True, all true. And like the bit about wanting to be that dead bug, the turns of phrase to be found in these stories astounds:
Like the apartment “on the fifth floor of a building that leaned forward slightly as if it would bend down to the street.”
Or this: “He was honest like a pane of the finest window glass. I loved his openness.”
Or an old doctor’s memory of a patient and her sad life, “Ruthanna’s story kept presenting itself to him like the streamers of northern lights in the autumn sky.”
Or this, so quick, so delicious: “Jess had looked hurt as he had danced with her that night. He had looked like a man who has been slapped with a wet towel.”
These are words that cause salivation. That make the eyes bulge. That force the errant snigger.
There is a certain strange envy that may be applied to works of art, specifically to films. That feeling of jealous joy in knowing that someone is going to have the opportunity to see some beloved movie, Annie Hall, say or The Apartment or Chinatown, for the very first time. That feeling of wanting to share the moment with them, of sitting next to them and watching not just the screen but the image of the film reflected in their eyes.
The same applies here. The same applies to the thought that someone will, with the publication of this overdue volume, have the chance to read “The Color of Darkness” for the first time, and, best of all, of being able to put it into the context of the fully body of the stories, good and bad and ugly, presented more or less in the timeline of their publication.
The reader feels justified in his envy of anyone who, discovering Purdy now, gets for the first time to peruse this distillation of the supposedly impotent anger of youth (a common enough occurrence in any number of Purdy’s stories, presented perfectly here) unleashed on the all-powerful parent:
“Without warning the son kicked the father vigorously in the groin and escaped, running up the stairs.
“Baxter stepped deliberately from the safety of the upper staircase and pronounced the obscene word for his father as though this was what he had been keeping for him for a long time.
“Mrs.

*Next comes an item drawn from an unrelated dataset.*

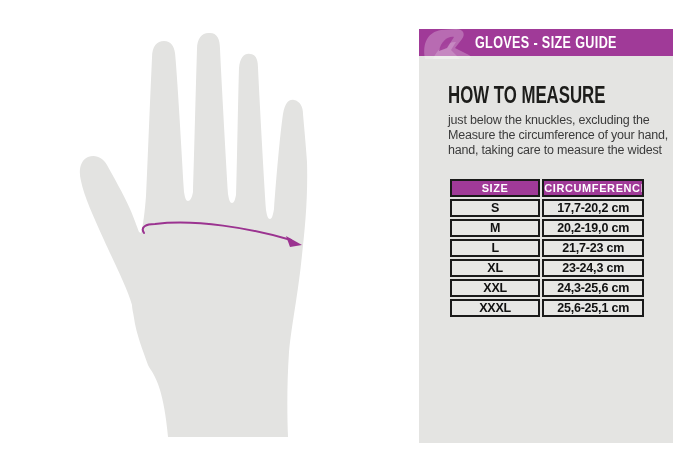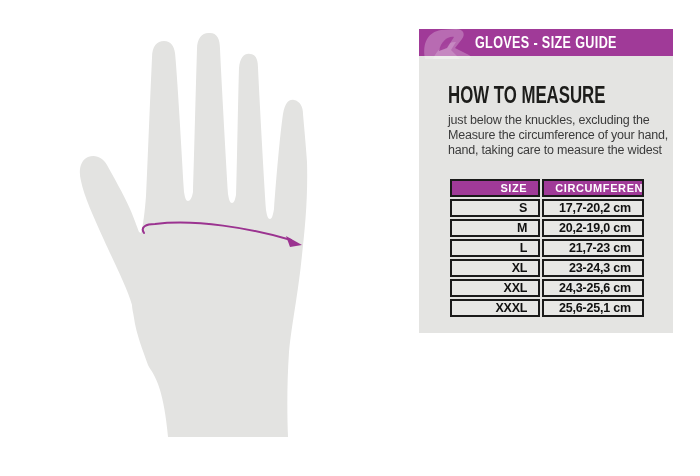"GLOVES - SIZE GUIDE" .panel { height: 304px -> 414px }
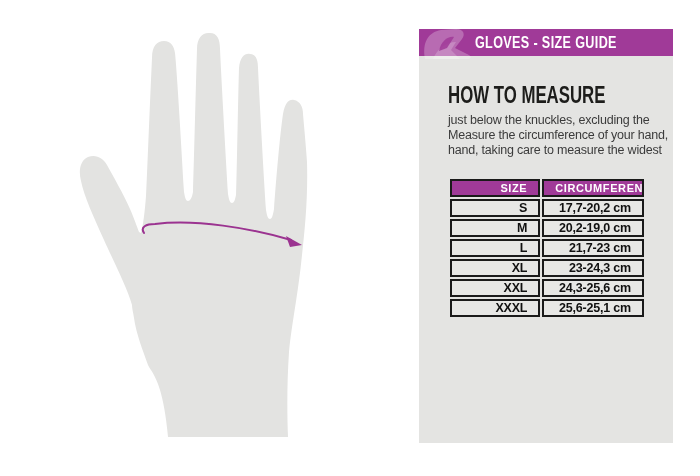"SIZE" table.sizes th,table.sizes td { padding: 1px 11px -> 1px 0; text-align: right -> center }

Zilke let out a low cry.
“The father writhing in pain from the place where the boy had kicked him, managed to say with great effort: “tell me where he learned a word like that.’”
Fathers and sons tend to have a terrible time of it in Purdy’s stories, as do brothers, lovers and husbands and wives. Things go missing (diamonds, relatives). Things get found. Gypsies are consulted, the occult clings close, Ouija boards are picked up and tossed aside: “It sat wordless and morose under our touch.”
It is a humid place, Purdy’s world, a place where mattresses hide bedbugs and kisses all cost something, one way or another. But it is a world populated by “Short Papa,” a tall, lean man so named for “the many times he had been sent to jail for a short stretch,” and the incomparable Dr. Noddy in “The White Blackbird,” who climbs a bell tower on a winter’s night to make a point, and Fenton, poor Fenton, both protagonist and antagonist of the haunting “63: Dream Palace,” about whom we are told this:
“’Why is it?’ Fenton asked, raising his voice as though addressing a large group of people, ‘when I am so young I am so pissed-off feeble and low?’”
The greatest beauty of this collection is that from first to last—from the juvenilia (which, admittedly, gives only a glimpse of what is to come) to his final tale, the brief and wry “Adeline” written when he was 92—James Purdy captivates.
And that is more than reason enough to celebrate this bravura edition.